Plus it would be even harder to win the case in Australia than in the United States, he says. Why? Because "we have no right to free speech. Indeed, we have very little actual 'right' to do anything -- it's more of a gentleman's agreement that everybody collectively agrees to."
Some hackers will probably scorn Bayley for giving up so easily. And Pamela Samuelson, a copyright law expert and professor at University of California at Berkeley, is already calling his decision depressing. "Getting chilled by legislation that might pass is sad news," she says.
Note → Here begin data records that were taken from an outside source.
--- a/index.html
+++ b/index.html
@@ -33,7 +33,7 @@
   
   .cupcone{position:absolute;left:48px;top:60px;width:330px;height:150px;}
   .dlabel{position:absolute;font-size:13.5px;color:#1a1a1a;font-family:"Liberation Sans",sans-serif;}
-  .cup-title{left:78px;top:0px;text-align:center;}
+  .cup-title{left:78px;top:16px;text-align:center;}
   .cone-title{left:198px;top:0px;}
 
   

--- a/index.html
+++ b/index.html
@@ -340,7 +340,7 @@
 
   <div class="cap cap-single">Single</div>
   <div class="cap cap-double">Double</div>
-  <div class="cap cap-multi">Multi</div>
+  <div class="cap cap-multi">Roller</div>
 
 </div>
But Bayley's decision to remove DeCSS will probably end up looking less like an admission of defeat and more like a shift in strategy -- a shift away from head-to-head combat and toward guerilla tactics. For example, while DeCSS will come down, 2600 Australia may simply "alter the code so that it cannot perform an act of circumvention," Bayley says. This could be accomplished by pulling out a key line of the code and publishing it elsewhere. Or, Bayley may simply distribute DeCSS in a form that is not able to be immediately used by a computer. The idea: "Find ways to be smarter about how to get the information out there in one form or another without being in the firing line of the law in particular," he says.
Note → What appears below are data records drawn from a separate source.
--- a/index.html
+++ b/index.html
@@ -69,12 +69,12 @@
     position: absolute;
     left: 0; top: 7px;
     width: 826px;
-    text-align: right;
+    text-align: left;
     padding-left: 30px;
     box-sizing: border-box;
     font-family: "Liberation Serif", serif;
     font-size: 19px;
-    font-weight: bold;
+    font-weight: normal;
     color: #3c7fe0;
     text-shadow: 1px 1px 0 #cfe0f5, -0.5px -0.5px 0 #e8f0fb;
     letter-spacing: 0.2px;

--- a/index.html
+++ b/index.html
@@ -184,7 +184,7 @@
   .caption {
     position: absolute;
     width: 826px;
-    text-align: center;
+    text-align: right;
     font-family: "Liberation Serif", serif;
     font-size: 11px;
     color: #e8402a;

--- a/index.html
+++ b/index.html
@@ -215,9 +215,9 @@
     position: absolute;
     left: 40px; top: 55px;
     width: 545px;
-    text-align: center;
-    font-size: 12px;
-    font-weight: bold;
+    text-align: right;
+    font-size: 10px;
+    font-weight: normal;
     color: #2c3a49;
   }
And while Bayley searches for escape routes, other hackers have been busy finding new ways to thumb their noses at the courts. Now, along with T-shirts bearing the DeCSS code, fans can grab the algorithms from a song. The folky, acoustic tune, with its English-language version of the C computer code, isn't necessarily pleasant to hear, but it's meant to serve a higher purpose. And as long as it's not going away, fans of the software will have to simply do what they can.
Says Bayley: "There's better ways for us to fight the battle than head on with Goliath."